**What is expected:** In the records below, take the line containing "padding: 0 0" and every line following it, and write them out exactly.

**The data:**
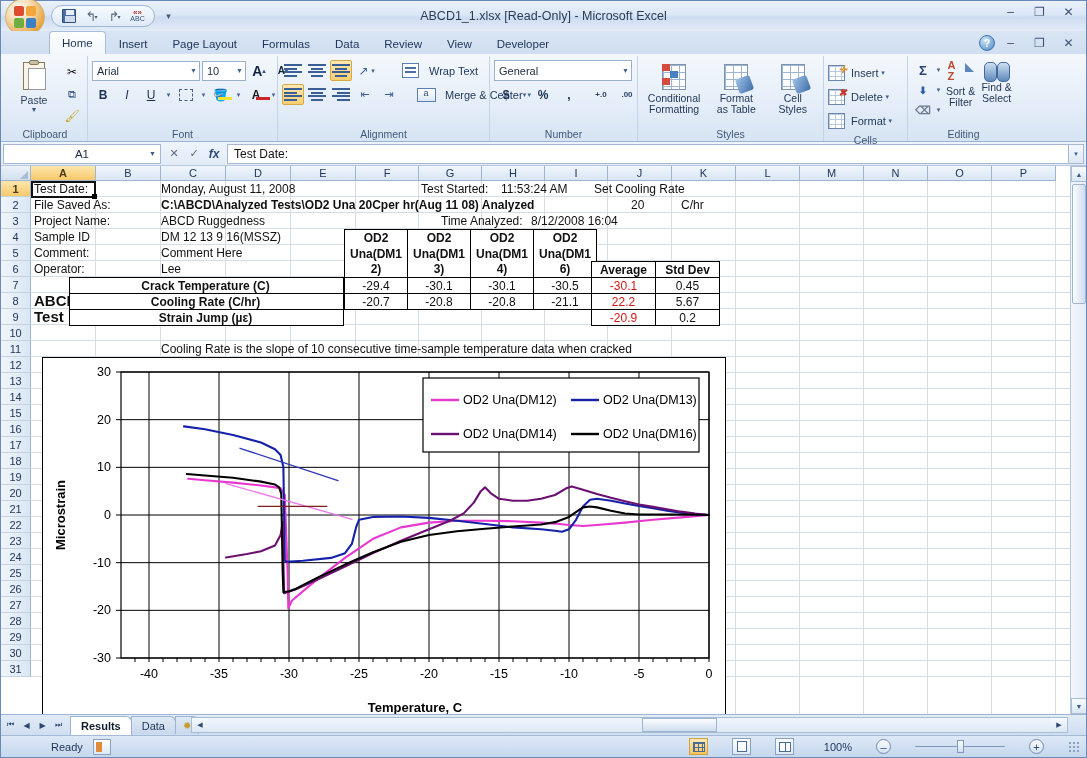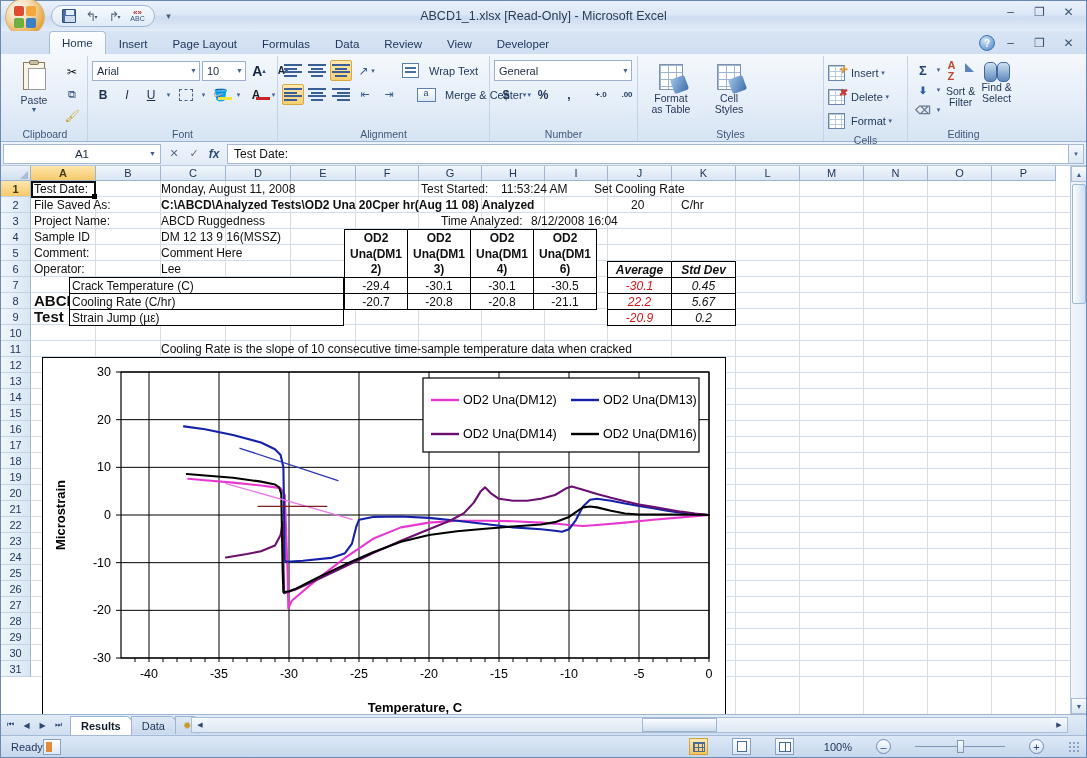--- a/index.html
+++ b/index.html
@@ -562,6 +562,16 @@
 
     <div class="rgroup" style="width:186px">
       <div class="rgroup-body" style="padding-top:4px;gap:2px">
+        <div class="bigbtn">
+          <div class="big-icon">
+            <span class="grid-ico"></span>
+              <span class="cf-red"></span>
+              <span class="cf-blue"></span>
+              <span class="cf-red2"></span>
+          </div>
+          <div class="bl">Conditional</div>
+          <div class="bl">Formatting</div>
+        </div>
         <div class="bigbtn" style="width:58px">
           <div class="big-icon">
             <span class="grid-ico"></span>

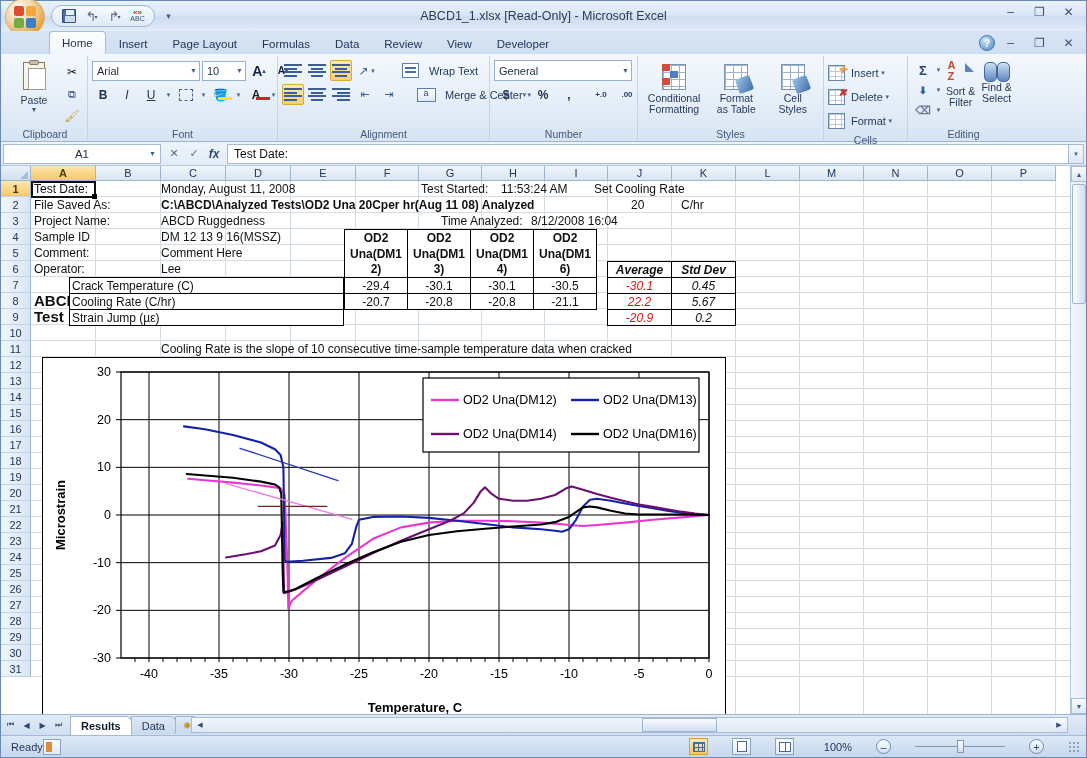--- a/index.html
+++ b/index.html
@@ -851,7 +851,7 @@
             </tr>
           </tbody>
         </table>
-      <table class="tbl" id="results-table-stats" style="left:576px; top:80px;font-style:italic;">
+      <table class="tbl" id="results-table-stats" style="left:560px; top:80px;">
           <tbody>
             <tr>
               <td class="hdr" style="width:64px">Average</td>

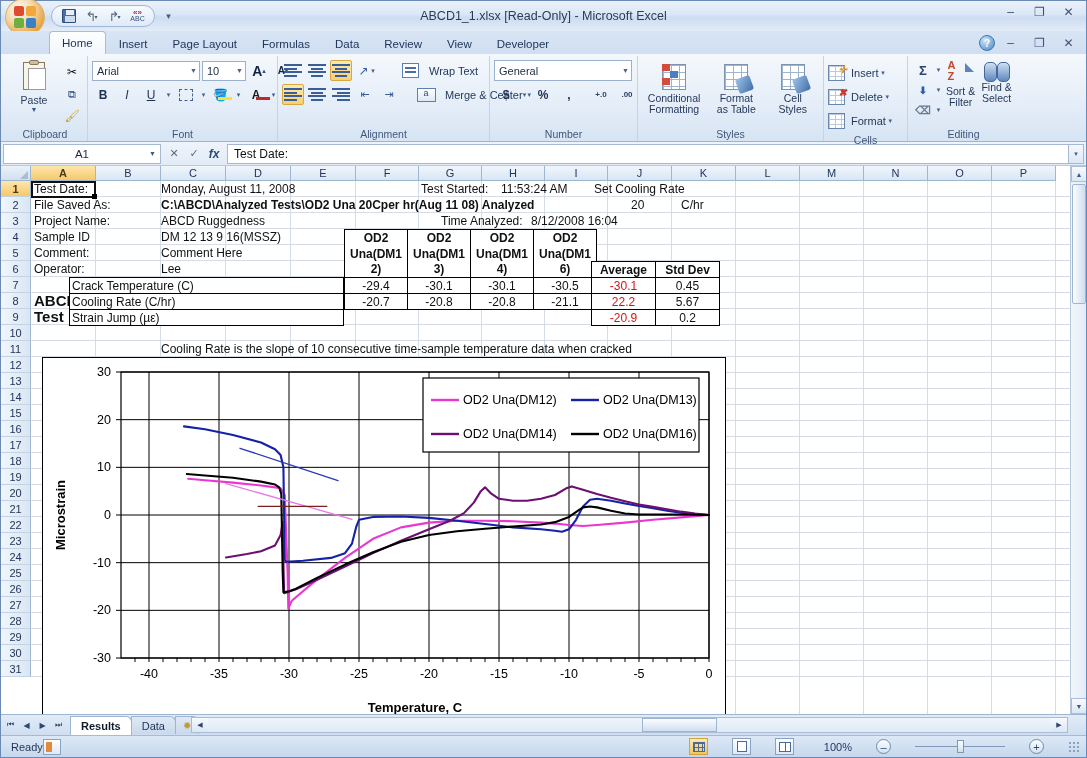--- a/index.html
+++ b/index.html
@@ -248,7 +248,7 @@
     border:1px solid #000; font-size:12px; color:#111; text-align:center;
     height:16px; padding:0 2px; background:#fff;
   }
-  .tbl td.lbl { text-align:left; font-weight:normal; padding-right:4px; }
+  .tbl td.lbl { text-align:center; font-weight:bold; padding-right:4px; }
   .tbl td.red { color:#d41414; }
   .tbl td.hdr { font-weight:bold; }
 

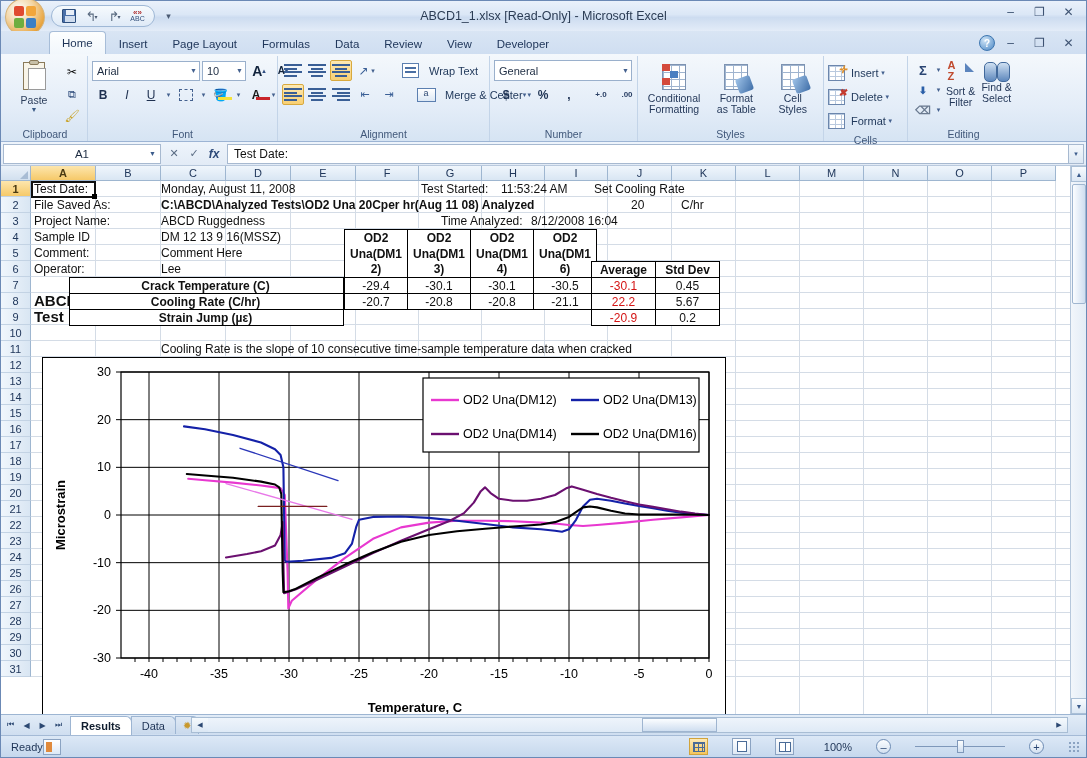--- a/index.html
+++ b/index.html
@@ -294,7 +294,7 @@
     background:linear-gradient(180deg,#dce8f6,#c6d8ed); border-top:1px solid #a4bad6;
     font-size:11px; color:#1d3355; padding:0 4px; position:relative;
   }
-  .sb-ready { padding: 0 0 0 6px; }
+  .sb-ready { padding: 0 10px 0 6px; margin-left: 40px; }
   .sb-ico { width:18px;height:16px;border:1px solid #8ba3c2;background:linear-gradient(180deg,#fff,#dde9f6);position:relative;}
   .sb-ico::after{content:"";position:absolute;left:2px;top:2px;width:6px;height:10px;background:#e08a3c;}
   .sb-right { position:absolute; right:6px; display:flex; align-items:center; gap:24px; }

**Reply to the task:**
-  .sb-ready { padding: 0 0 0 6px; }
+  .sb-ready { padding: 0 10px 0 6px; margin-left: 40px; }
   .sb-ico { width:18px;height:16px;border:1px solid #8ba3c2;background:linear-gradient(180deg,#fff,#dde9f6);position:relative;}
   .sb-ico::after{content:"";position:absolute;left:2px;top:2px;width:6px;height:10px;background:#e08a3c;}
   .sb-right { position:absolute; right:6px; display:flex; align-items:center; gap:24px; }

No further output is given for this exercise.